Thursday, September 07, 2006

tatoos



lia dia desses um texto escrito por uma jovem -e vc sabe que a idade chegou quando se refere a alguém com mais de cinco anos dessa forma- que me surpreendeu. era duro, seco, muito grosseiro. e fiquei pensando que eu não sou assim, nem jovem nem grosseira, e que meus filhos estão crescendo para se viverem como aquelas palavras descreviam o amor, algo como uma experiência ameaçadora a qual não se evita baseado apenas nisso. mas apesar de estúpido havia lirismo -ora quem diria- na pontuação. uma respiração antes da palavra fatal, um ponto de afirmação na separação inequívoca do meu e do teu, o suspiro de desalento (e esperança) nas reticências... a gente sabe que a pessoa tem consciência da mutabilidade de todas as coisas pelas reticências

não há como evitar a pontuação, ela se insere no texto como na vida, deixando para trás as palavras doces e acrescentando novos significados aos silêncios quando não se pode deixar claro o que se sente, sob pena de ter-se diluído na fantasia de outrém. novos tempos.

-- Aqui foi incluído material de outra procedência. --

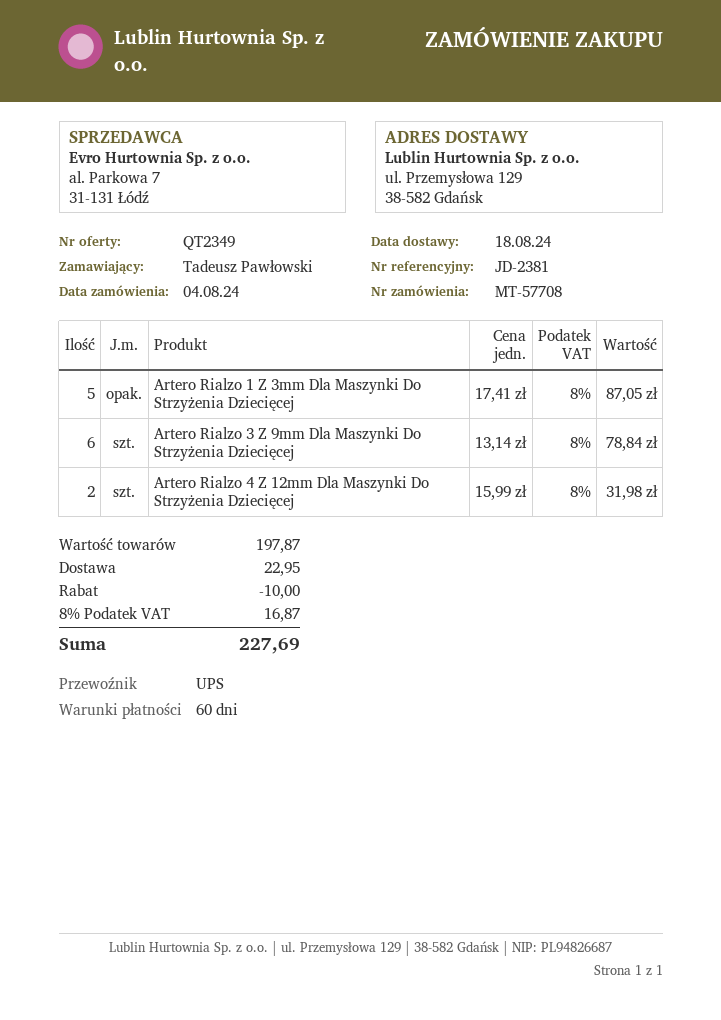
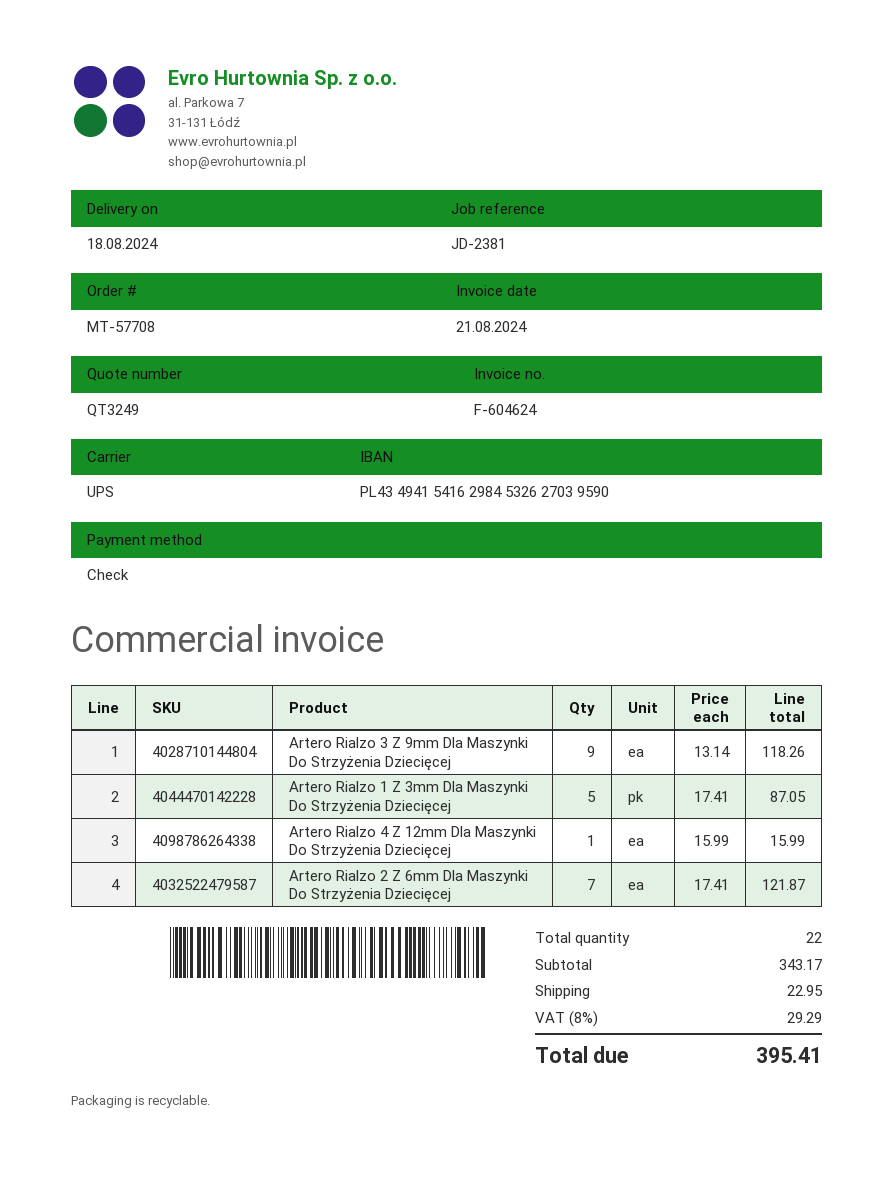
quote number: QT2349 -> QT3249
Artero Rialzo 3 Z 9mm Dla Maszynki Do Strzyżenia Dziecięcej: 6 x 13.14 = 78.84 -> 9 x 13.14 = 118.26
Artero Rialzo 4 Z 12mm Dla Maszynki Do Strzyżenia Dziecięcej: 2 x 15.99 = 31.98 -> 1 x 15.99 = 15.99
Artero Rialzo 2 Z 6mm Dla Maszynki Do Strzyżenia Dziecięcej: none -> 7 x 17.41 = 121.87
subtotal: 197.87 -> 343.17
discount: 10.00 -> none
tax: 8% = 16.87 -> 8% = 29.29
total: 227.69 -> 395.41

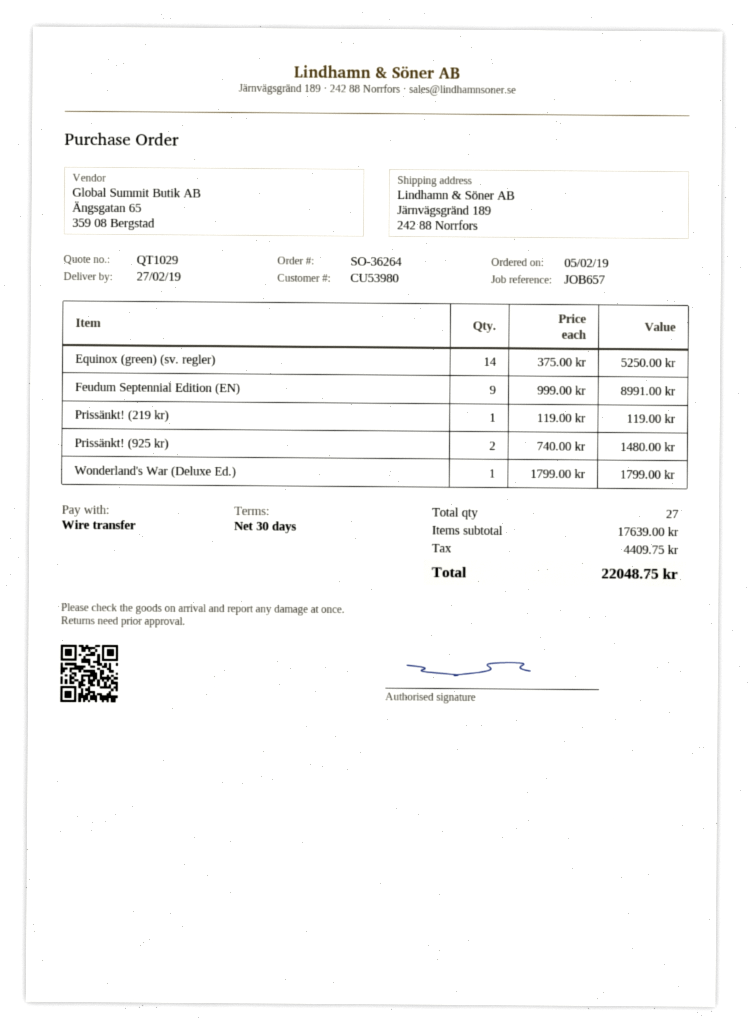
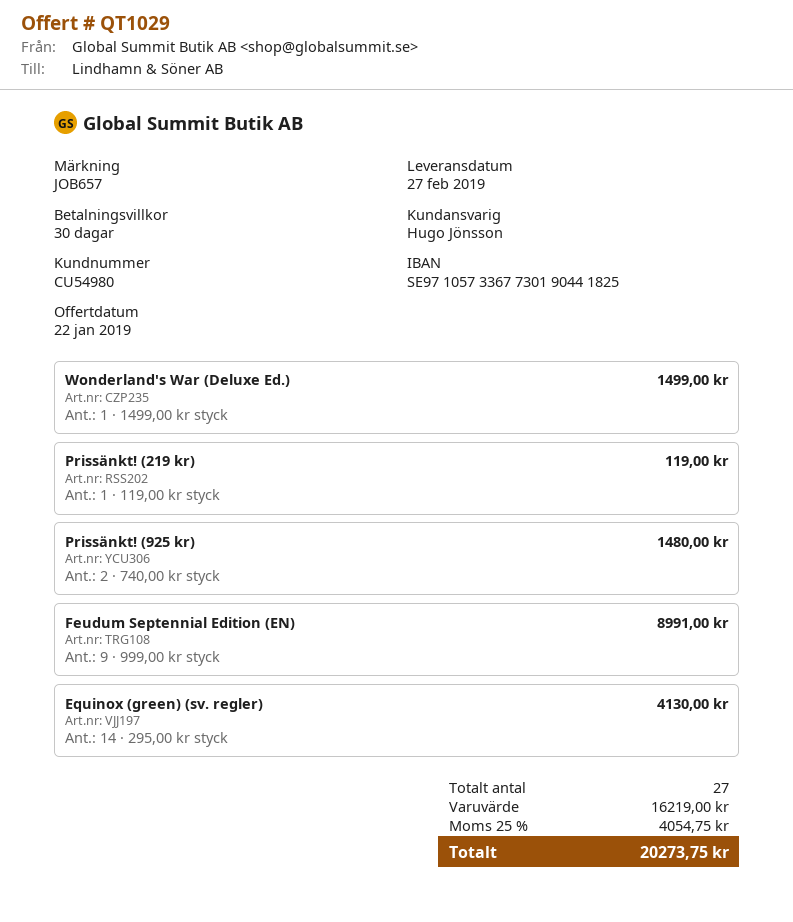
customer number: CU53980 -> CU54980
Equinox (green) (sv. regler): 14 x 375.00 = 5250.00 -> 14 x 295.00 = 4130.00
Wonderland's War (Deluxe Ed.): 1 x 1799.00 = 1799.00 -> 1 x 1499.00 = 1499.00
subtotal: 17639.00 -> 16219.00
tax: 4409.75 -> 4054.75
total: 22048.75 -> 20273.75

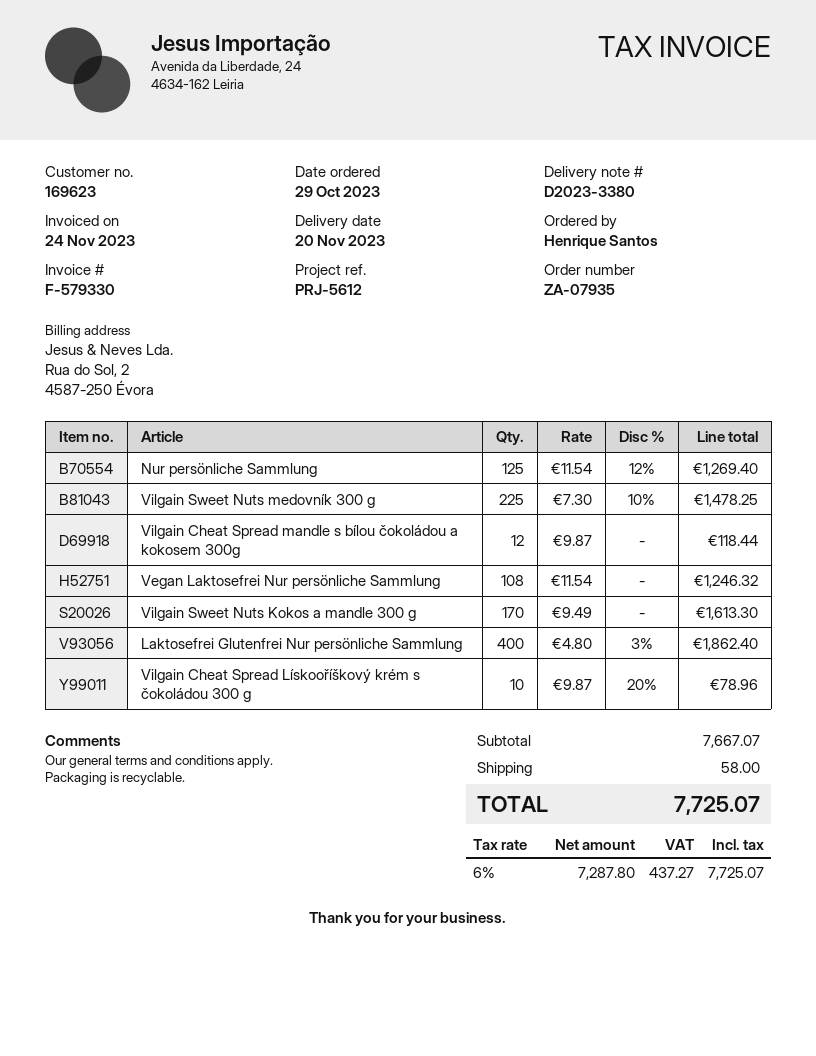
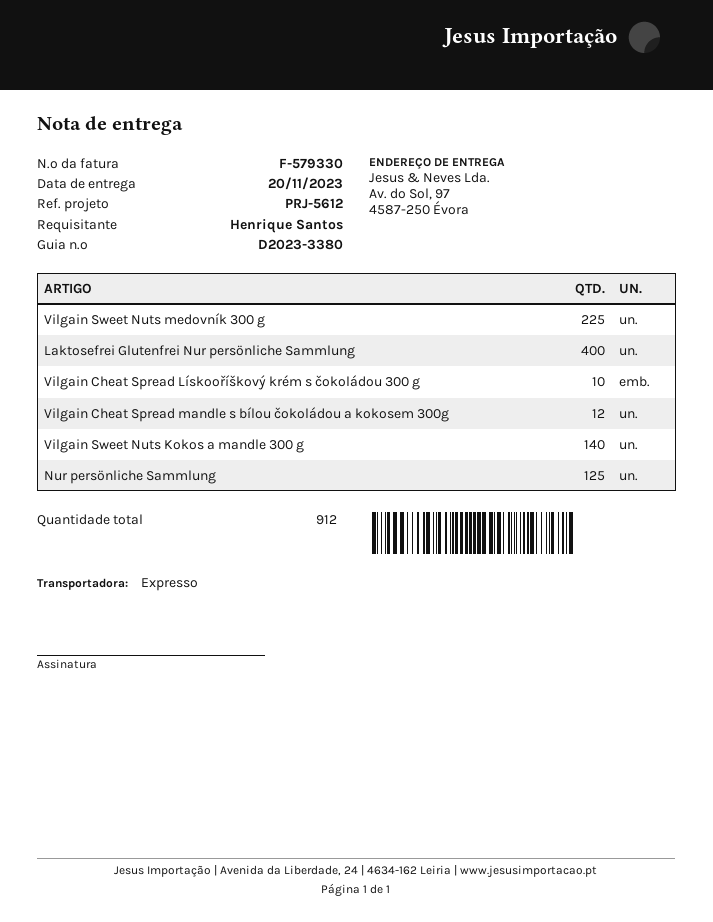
Vegan Laktosefrei Nur persönliche Sammlung: 108 -> none
Vilgain Sweet Nuts Kokos a mandle 300 g: 170 -> 140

o tempo não pode ser recuperado. apenas as lembranças nos apontam para o que se era e pretende supor o que será. já não pertenço a este tempo, das palavras cruas, nem a esse lirismo pueril que ainda crê. me insiro numa lacuna de memória, onde a história está gravada de forma invisível aos olhos despreparados. apenas aqueles que percorreram esse mesmo interstício, que atravessaram a lâmina das eras, podem reconhecer a linguagem cifrada que se delineia em tatoos levíssimas, coloridas com a mesma cor da carne, esmaecidas com a tonalidade dos dias que passam e que revelam, apenas aos olhos aquiecentes e desiludidos, as dores. em linhas frouxas a angústia da perda, em linhas sutis as esperanças esquecidas, em tênues mas disfarçadas a ansiedade do nascimento de outros jovens que, com suas palavras duras, secas e grosseiras desenham um mundo novo sobre os fósseis do que foi um mundo novo um dia.
é a renovação da vida.

seria desejável que todos os velhos, com suas biografias hieroglíficas, perecessem de uma só vez, na explosão de uma bomba de prótons específica? então estaria o mundo renovado, sem a ambição das infâncias mal-resolvidas, dos amores primeiros fracassados, que se traduzem continuamente em ânsia desmedida de poder. seria?

talvez não haja como apagar os vícios inseridos nos gens, nas lembranças remotas, nos esquecimentos que jazem em pântanos inacessíveis de todos os toques, olhares, sussurros...

em momentos jovens se tornariam velhos e novamente suas inscrições de carne estariam a lhes mostrar que duros, crus e grosseiros somos todos sob o verniz diáfano de nossa civilidade duvidosa.

mas chega este momento quando olho para minhas mãos, que foram lisas e coloridas, e vejo nelas o dia em que meus filhos nasceram, com toda a ansiedade de que nascessem bem e fossem felizes. são essas linhas aqui, vê? que desenhei torcendo os dedos enquanto preparavam a sala de parto. e há outras tatoos em meu rosto que leio como quem lê um pergaminho antigo, encontrado entre ruínas esquecidas, como um tesouro. e nele, todas as histórias que apenas eu sei.